_DATA SUPPLIED_.
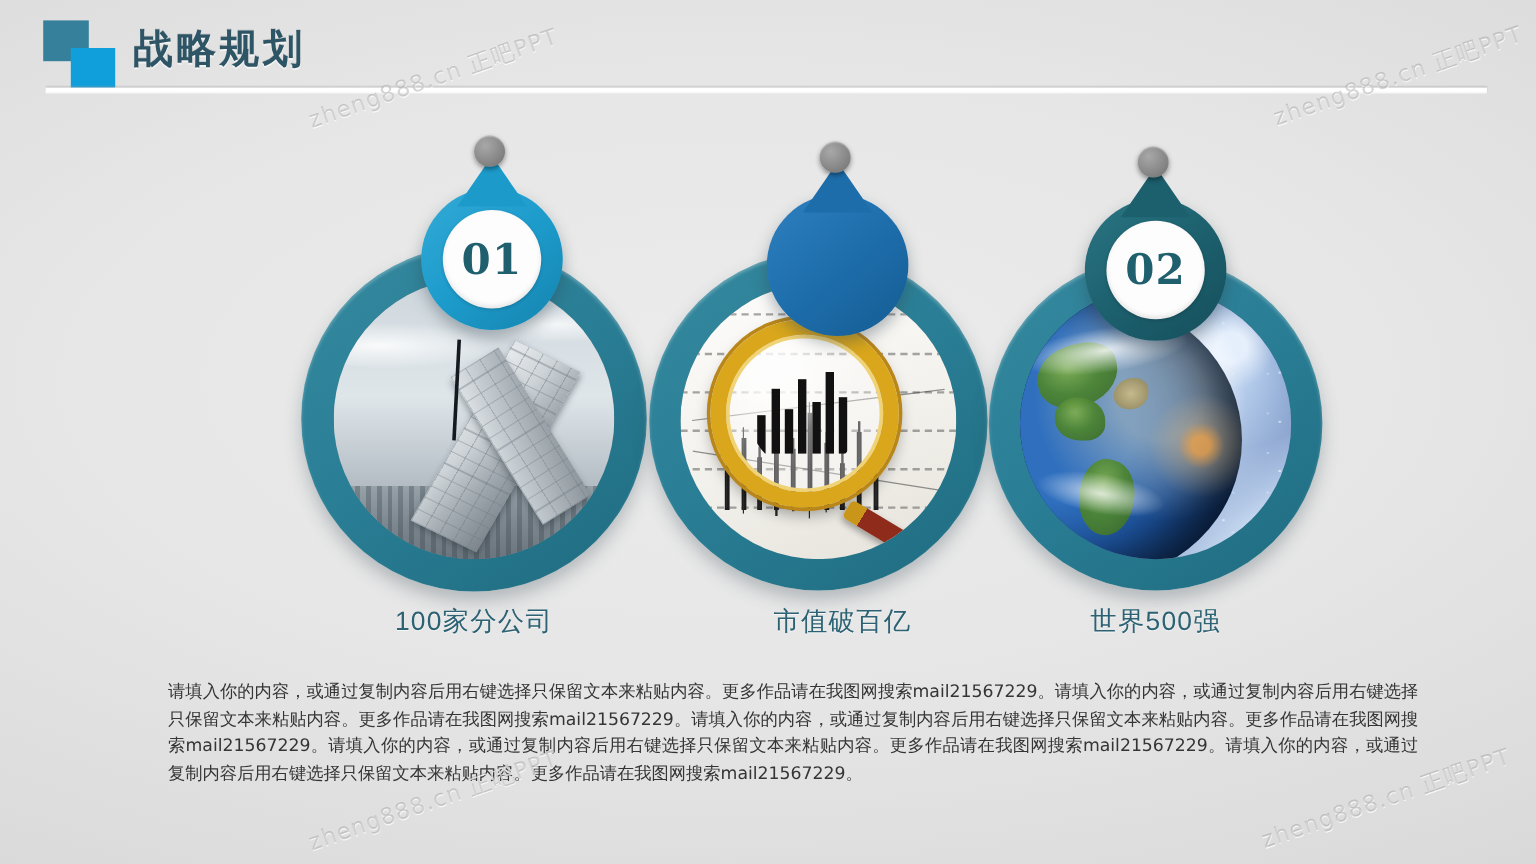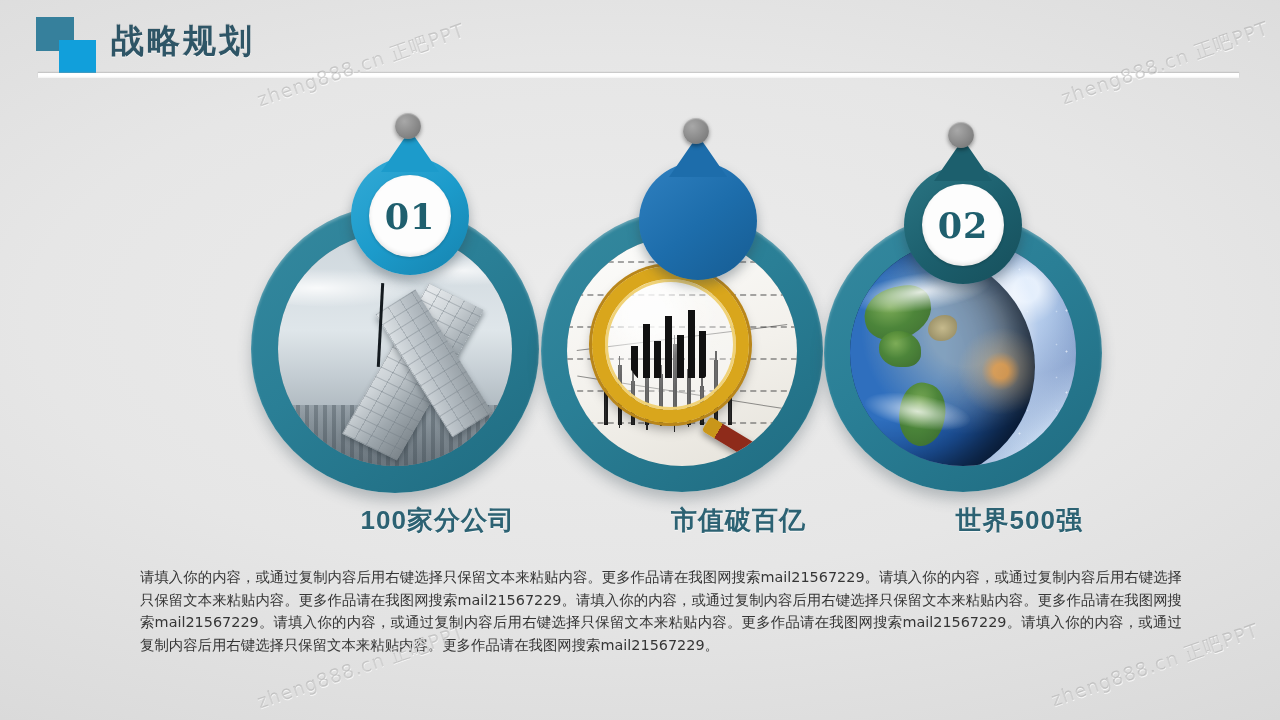--- a/index.html
+++ b/index.html
@@ -318,9 +318,9 @@
 
   .caption {
     position: absolute;
-    text-align: right;
-    font-size: 26px;
-    font-weight: bold;
+    text-align: center;
+    font-size: 22px;
+    font-weight: normal;
     letter-spacing: 1px;
     color: #2c6273;
     text-shadow: 0 1px 0 rgba(255,255,255,.65);

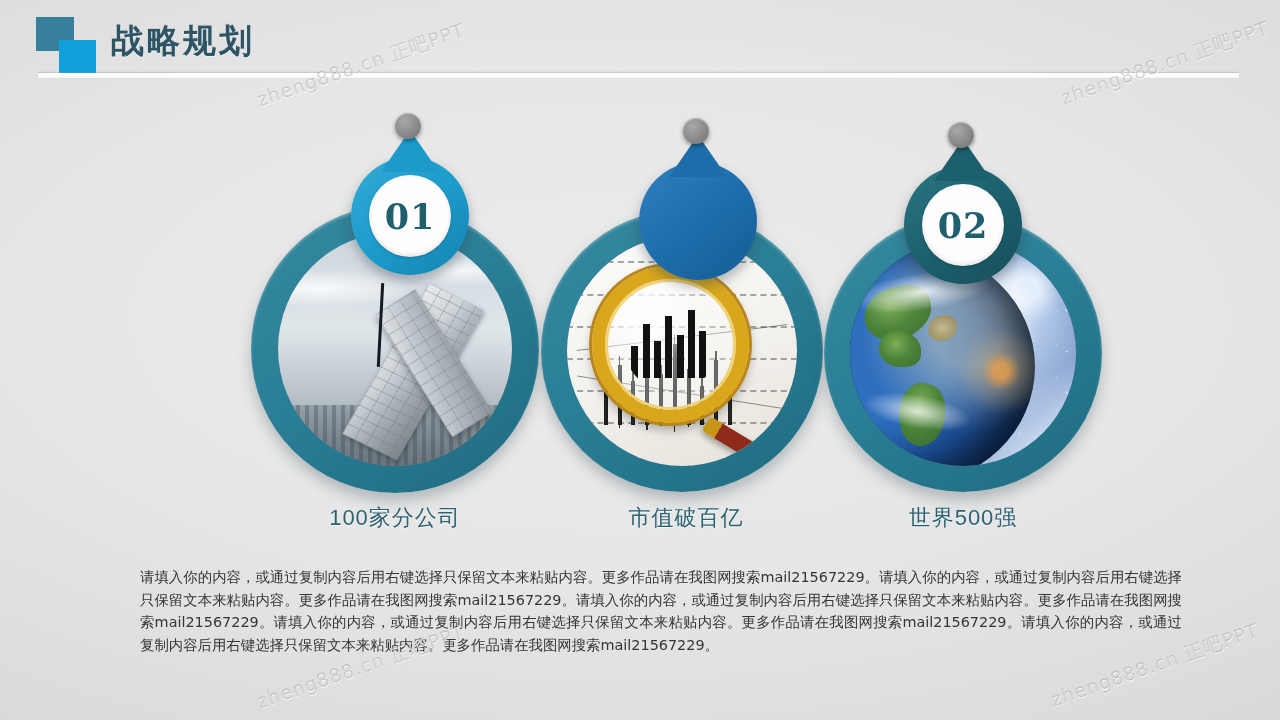--- a/index.html
+++ b/index.html
@@ -434,7 +434,7 @@
       <div class="drop" style="color:#1d6dab; background:linear-gradient(140deg,#2f80c0 0%,#1d6dab 52%,#165c92 100%);"></div>
     </div>
     <div class="pin" style="left:645px; top:118px;"></div>
-    <div class="caption" style="left:528px; top:503px; width:240px;">市值破百亿</div>
+    <div class="caption" style="left:544px; top:503px; width:240px;">市值破百亿</div>
   </div>
 
   <div class="item">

_TASK OBJECTIVE_.
Your response should hold only an exact copy of the lines above, from the one containing "-434,7 +434,7 @@" through the end of the entries.

_RESPONSE BELOW_.
@@ -434,7 +434,7 @@
       <div class="drop" style="color:#1d6dab; background:linear-gradient(140deg,#2f80c0 0%,#1d6dab 52%,#165c92 100%);"></div>
     </div>
     <div class="pin" style="left:645px; top:118px;"></div>
-    <div class="caption" style="left:528px; top:503px; width:240px;">市值破百亿</div>
+    <div class="caption" style="left:544px; top:503px; width:240px;">市值破百亿</div>
   </div>
 
   <div class="item">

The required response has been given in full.